Prof Ncube said the measures have been taken after Treasury constituted a technical committee to receive input from representative members under the umbrella body of the Confederation of Zimbabwe Industries.

The committee undertook an impact analysis on the implementation of some of the measures introduced through the 2024 Budget, in particular with regards to tax compliance en route to the market, mitigation of consequences of the sugar on health through a special surtax, and a few tariff lines omitted on exemption from Value Added Tax, in order to cover the whole value chain that includes cotton and soya seeds to cooking oil.

Prof Ncube said the findings of the technical committee have since been presented, hence the decision by Treasury to fine-tune the measures enshrined in the Finance Act and subsidiary legislation.

Retailers are now able to buy straight from manufacturers as long as they have obtained a valid tax clearance certificate and are VAT registered.

And manufacturers have been allowed to sell to institutions such as hotels only if the clients are registered for VAT.

To ensure consistency in the cooking oil value chain, cotton seed and soya beans and its derivative products will be included in the VAT exemption schedule, while the Special Surtax on Sugar Content on specified beverages has been adjusted to US$0.001/gram and would be effective on the date of gazetting.

In terms of the route to market, Prof Ncube said taking into consideration the need to preserve some of the pertinent arrangements for delivery of goods into the market efficiently, the legislation will be fine-tuned in a way that allows retailers to purchase from manufacturers as long as they have obtained a valid Tax Clearance Certificate, and are VAT registered.

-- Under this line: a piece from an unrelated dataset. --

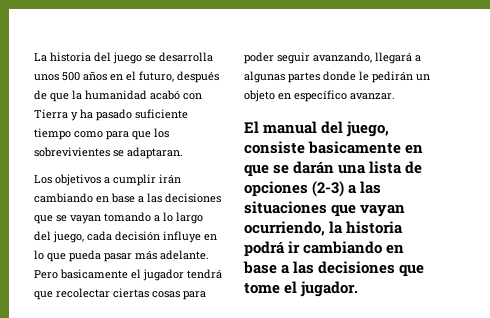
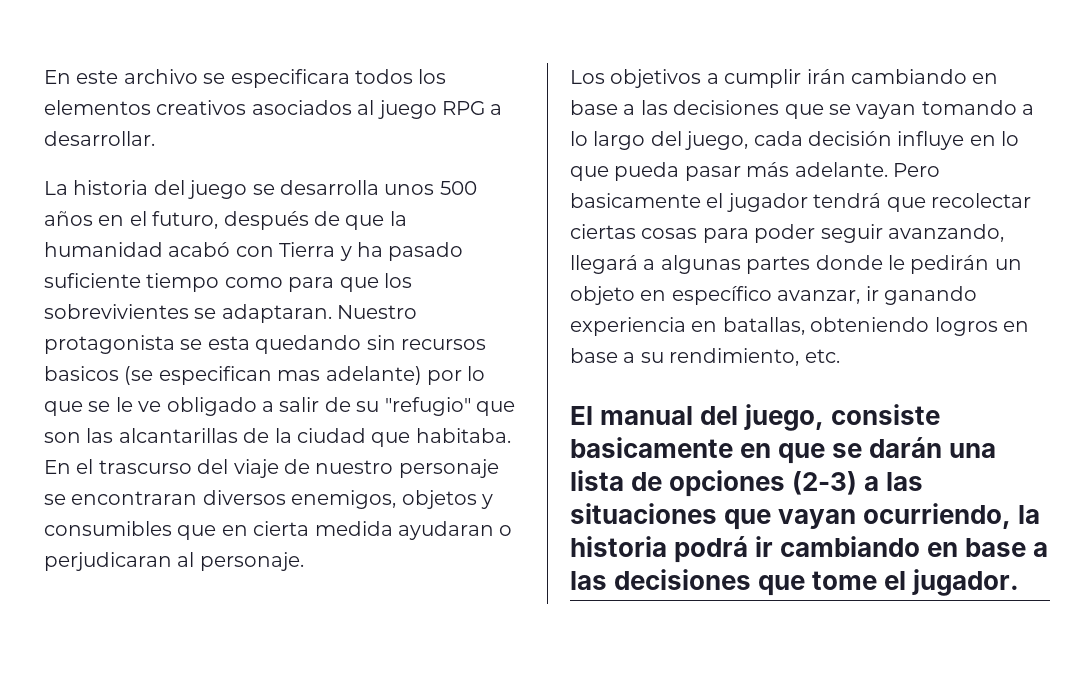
(34, 57) none -> [44,69,447,88] [44,100,503,119] [44,131,155,146] En este archivo se especificara todos los elementos creativos asociados al juego RPG a desarrollar. //
(183, 153) none -> [337,305,418,319] [44,335,486,354] [44,366,486,385] [44,397,515,416] [44,428,511,447] [44,459,499,478] [44,490,493,509] [44,521,513,540] [44,552,304,571] Nuestro protagonista se esta quedando sin recursos basicos (se especifican mas adelante) por lo que se le ve obligado a salir de su "refugio" que son las alcantarillas de la ciudad que habitaba. En el trascurso del viaje de nuestro personaje se encontraran diversos enemigos, objetos y consumibles que en cierta medida ayudaran o perjudicaran al personaje.
[350,93,395,100] avanzar. -> [777,286,977,305] [570,317,1029,336] [570,348,840,366] avanzar, ir ganando experiencia en batallas, obteniendo logros en base a su rendimiento, etc.

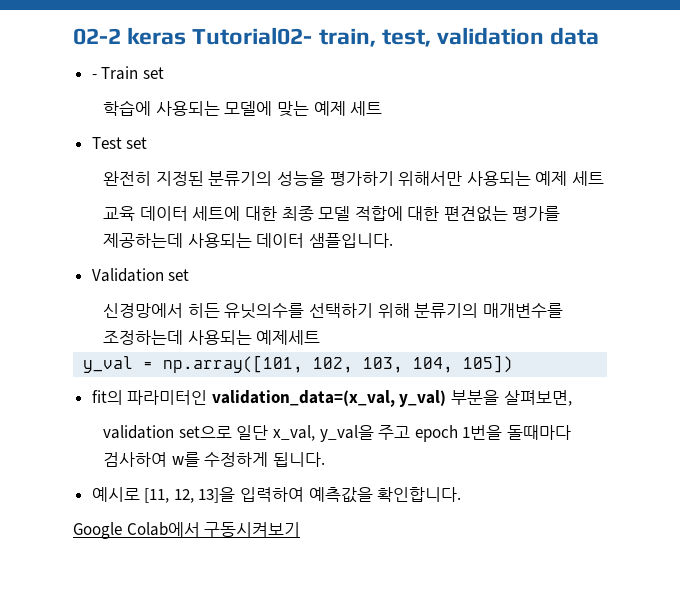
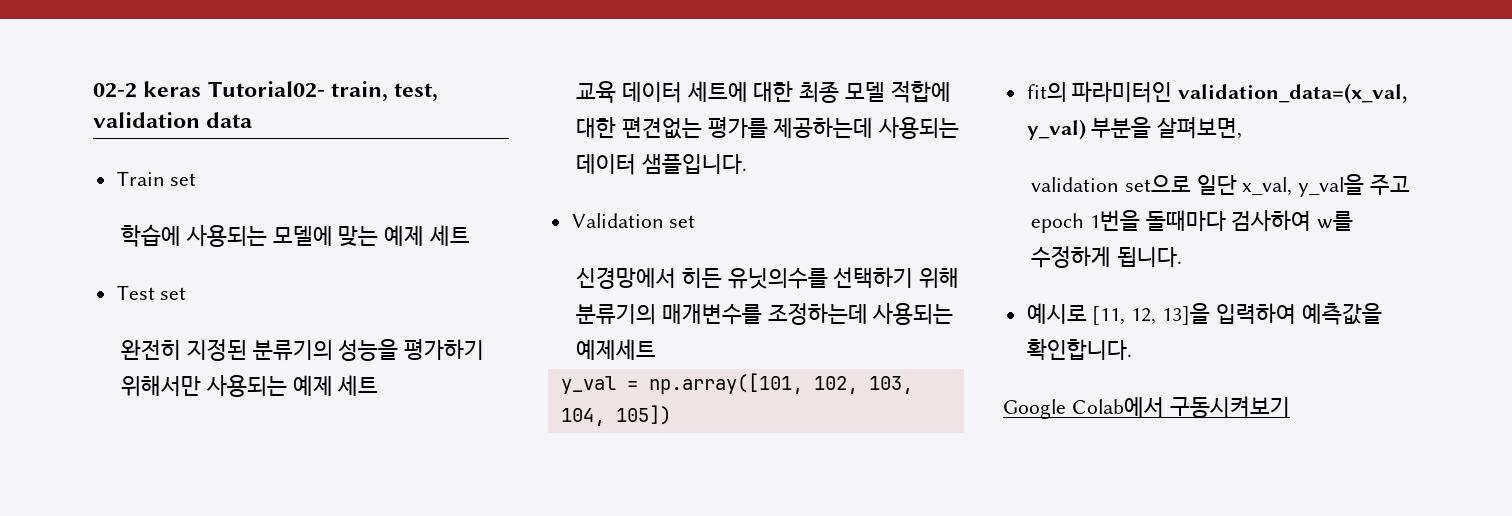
[91,74,97,79] - -> (253, 120) none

“Manufacturers are permitted to sell to institutions such as hotels, schools and other corporates, provided such clients are registered for VAT and possess a valid Tax Clearance Certificate,” he said.

“In order to protect the quality of goods and safety of consumers, perishable products that include bread and milk products will be distributed by manufacturers directly to retailers.”

Prof Ncube said concern was raised with regards to survival of rural traders since they are not registered for tax purposes.

Such traders will continue to purchase their goods from the wholesalers, hence there will be no disruption of trade.

“Manufacturers will also supply direct to small traders in the rural areas. Where the manufacturer distributes directly to customers who are not registered for VAT, are not in possession of a valid VAT certificate and also not registered for Income Tax purposes, a 5 percent Withholding Tax shall apply.

“Companies that serve online customers are allowed to continue to transact using this method provided they are fiscalised so as to guarantee compliance to the Value Added Tax; and in the interest of promoting an environment conducive for healthy and efficient tax collection, local authorities are urged to issue vendors with licences that are linked to the place of business,” said Prof Ncube.

In terms of the special surtax on sugar content, Prof Ncube said cognisant of the need to build volumes, the special surtax on sugar content on specified beverages has been adjusted to US$0.001/gram and will be effective on the date of gazetting.

“For the avoidance of doubt, the Special Surtax will apply on added sugar only. In addition, given the possibility of substituting sugar with sweeteners, these will be deemed as sugar for tax purposes.

“As revealed through the consultation process, the increase in price of the beverage products should be modest, hence the tax is not expected to disrupt the market,” he said.

In order to ensure consistency in the cooking oil value chain, Prof Ncube said cotton seed and soya beans and its derivative products will be included in the VAT exemption schedule.

He added that Treasury’s attention had been drawn to the impending increases in prices of the basic commodities, as a result of the re-arrangement of the Value Added Tax system where some of the goods have moved from zero rating to exemption, in line with regional practice and in the interests of revenue to the fiscus.

Other products exempted from Value Added Tax purposes are salt, sugar and flour, which means their prices will not be increased.

Prof Ncube said a statement that purports to grant a moratorium by Government on the implementation of the Finance Act, as well as subsidiary legislation obtained under Statutory Instruments 248 and 249 of 2023, has been widely circulated.

“The legislation that is purported to have been granted a moratorium pertains to the route to the market, VAT zero rating and exemption and special surtax on sugar.

“For the avoidance of doubt, the Ministry of Finance, Economic Development and Investment Promotion does not relay information through third parties, hence advices of the above steps that will be taken as a consequence of the consultation process,” he said.

Prof Ncube said his ministry thanked stakeholders on their valued contribution to the process that has resulted in the fine-tuning of the measures introduced through the 2024 National Budget.